Enfin – et c’est peut-être le plus important – il existe une histoire bien documentée des pratiques d’exploitation dans les collaborations de recherche Nord-Sud. Ces partenariats sont souvent critiqués comme des vecteurs de néocolonialisme, promouvant les paradigmes scientifiques du Nord dans les pays du Sud au détriment des systèmes de connaissances locaux. Si ces préoccupations ont à juste titre attiré l’attention sur les questions d’équité au sein de ces collaborations, c’est en investissant durablement dans le renforcement des systèmes que l’on parviendra le plus efficacement à une véritable équité. C’est ce qui permet aux chercheurs et aux institutions du Sud de s’engager avec les partenaires du Nord sur un pied d’égalité.

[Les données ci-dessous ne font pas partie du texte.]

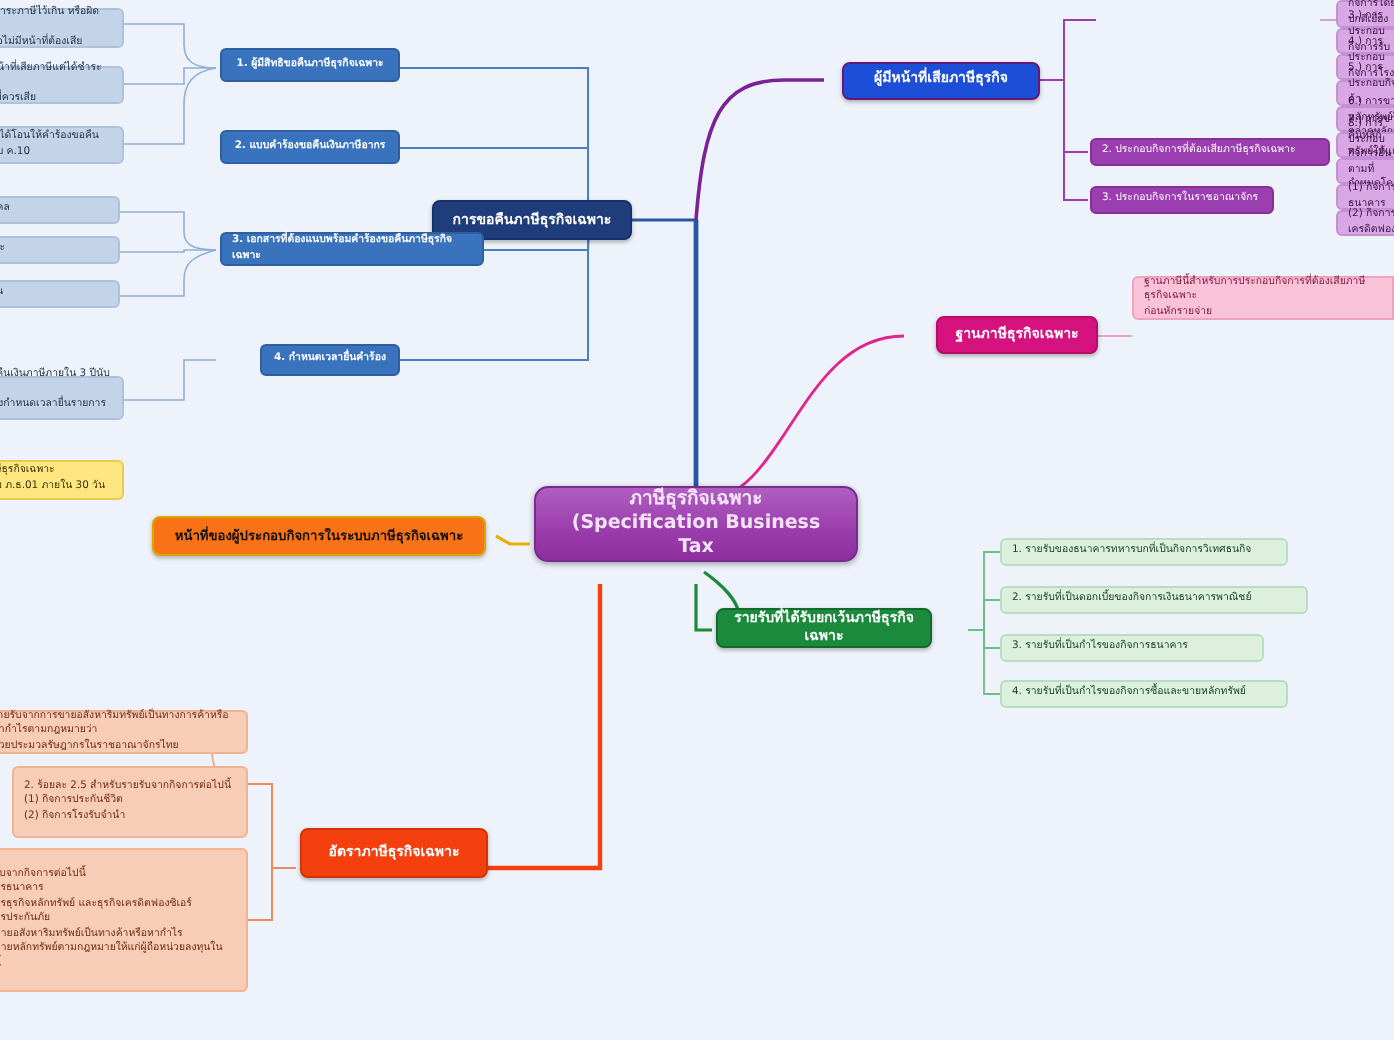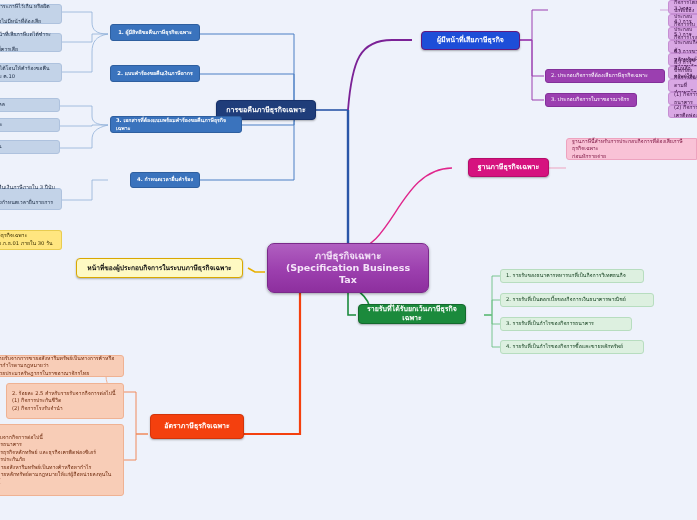"ภาษีธุรกิจเฉพาะ" div.node { height: 50px -> 38px }
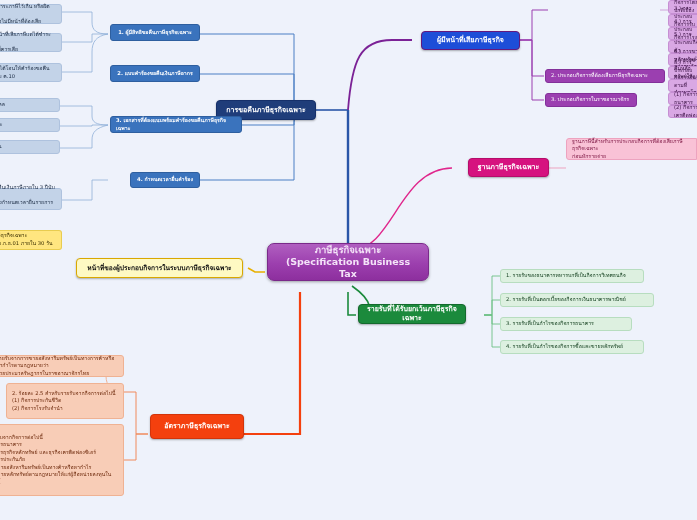"หน้าที่ของผู้ประกอบกิจการในระบบภาษีธุรกิ" .head.yellow { background: #fef9c3 -> #f97316 }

L’absence de données probantes de haute qualité permettant de guider des stratégies de renforcement efficaces dans les pays du Sud vient s’ajouter à ces défis et révèle à quel point le renforcement des systèmes de recherche nationaux a rarement été au centre des efforts de recherche pour le développement. Ce manque souligne la nécessité pour les investisseurs de la recherche du Nord de reconsidérer non seulement la façon dont les fonds destinés à la recherche pour le développement sont alloués, mais aussi d’investir dans la recherche scientifique qui vise spécifiquement à comprendre comment construire des systèmes de recherche nationaux plus solides.
Pour paraphraser un dicton bien connu sur la pêche et l’alimentation : financez une collaboration de recherche Nord-Sud, et vous soutiendrez la recherche axée sur le Sud pour la durée d’un seul projet ; investissez dans le renforcement des systèmes de recherche du Sud, et vous permettrez à la recherche dirigée par le Sud de se développer à long terme.
Cet article fait partie d’une série organisée avec le UK Collaborative on Development Research (UKCDR) sur l’impact des approches de financement sur la recherche. Exceptionnellement, nous acceptons des contributions de chercheurs/euses mais aussi de bailleurs/euses de fonds pour cette série.